### YOUR OBJECTIVE
Output the number of lines in the entries below with the string "flex" in them, and nothing further.

### PROVIDED RECORDS
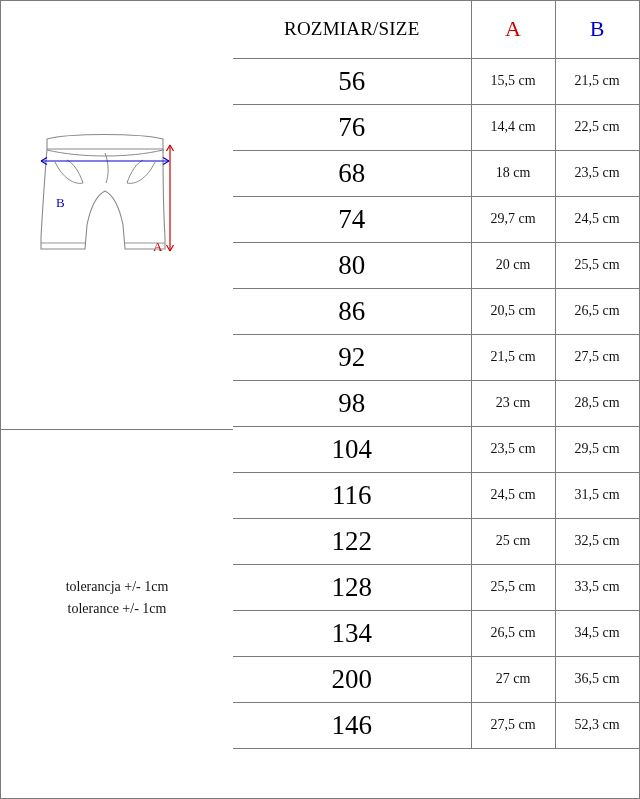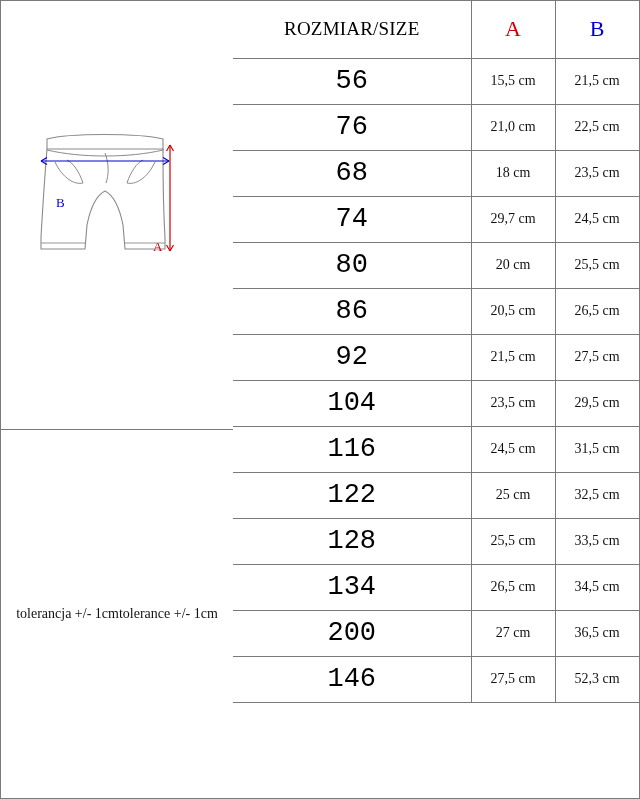--- a/index.html
+++ b/index.html
@@ -132,7 +132,7 @@
   }
   .cell-size {
     font-size: 27px;
-    font-family: Liberation Mono, monospace;
+    font-family: Liberation Serif, serif;
     color: #000;
   }
   .cell-meas {

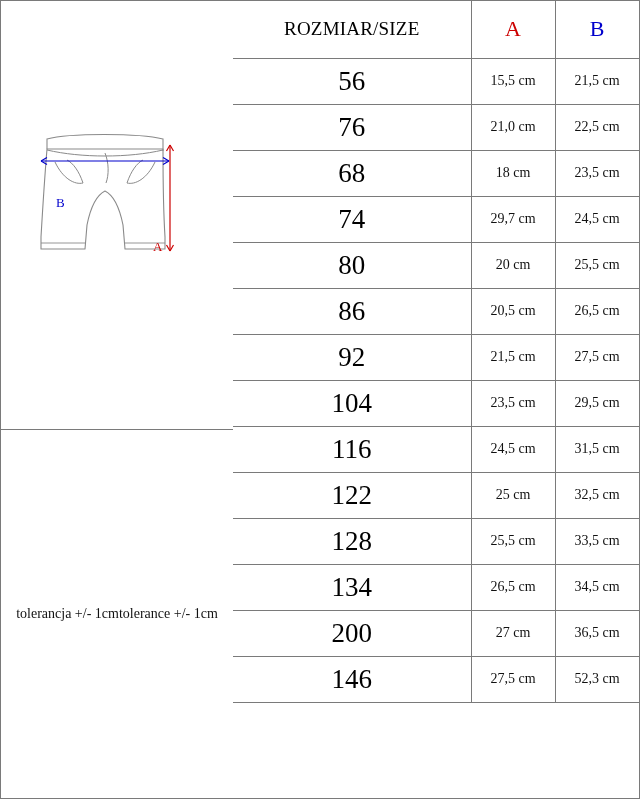--- a/index.html
+++ b/index.html
@@ -204,7 +204,7 @@
         </tr>
         <tr class="row-h">
           <td class="cell-size">76</td>
-          <td class="cell-meas">21,0 cm</td>
+          <td class="cell-meas">14,4 cm</td>
           <td class="cell-meas">22,5 cm</td>
         </tr>
         <tr class="row-h">

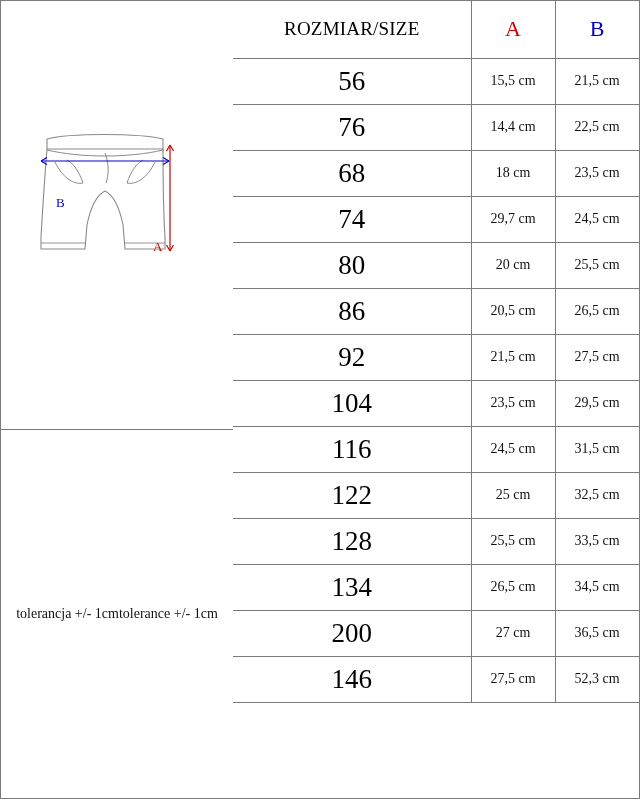--- a/index.html
+++ b/index.html
@@ -233,6 +233,11 @@
           <td class="cell-meas">27,5 cm</td>
         </tr>
         <tr class="row-h">
+          <td class="cell-size">98</td>
+          <td class="cell-meas">23 cm</td>
+          <td class="cell-meas">28,5 cm</td>
+        </tr>
+        <tr class="row-h">
           <td class="cell-size">104</td>
           <td class="cell-meas">23,5 cm</td>
           <td class="cell-meas">29,5 cm</td>

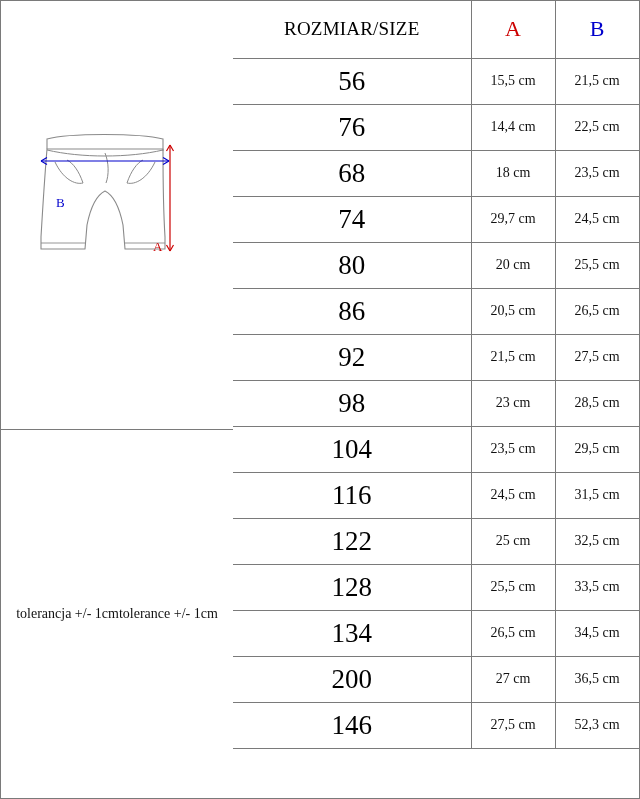--- a/index.html
+++ b/index.html
@@ -42,11 +42,12 @@
   .tolerance-cell {
     position: absolute;
     left: 0;
-    top: 429px;
+    top: 413px;
     width: 232px;
     height: 368px;
     box-sizing: border-box;
     display: flex;
+    flex-direction: column;
     align-items: center;
     justify-content: center;
   }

### EXPECTED ANSWER
2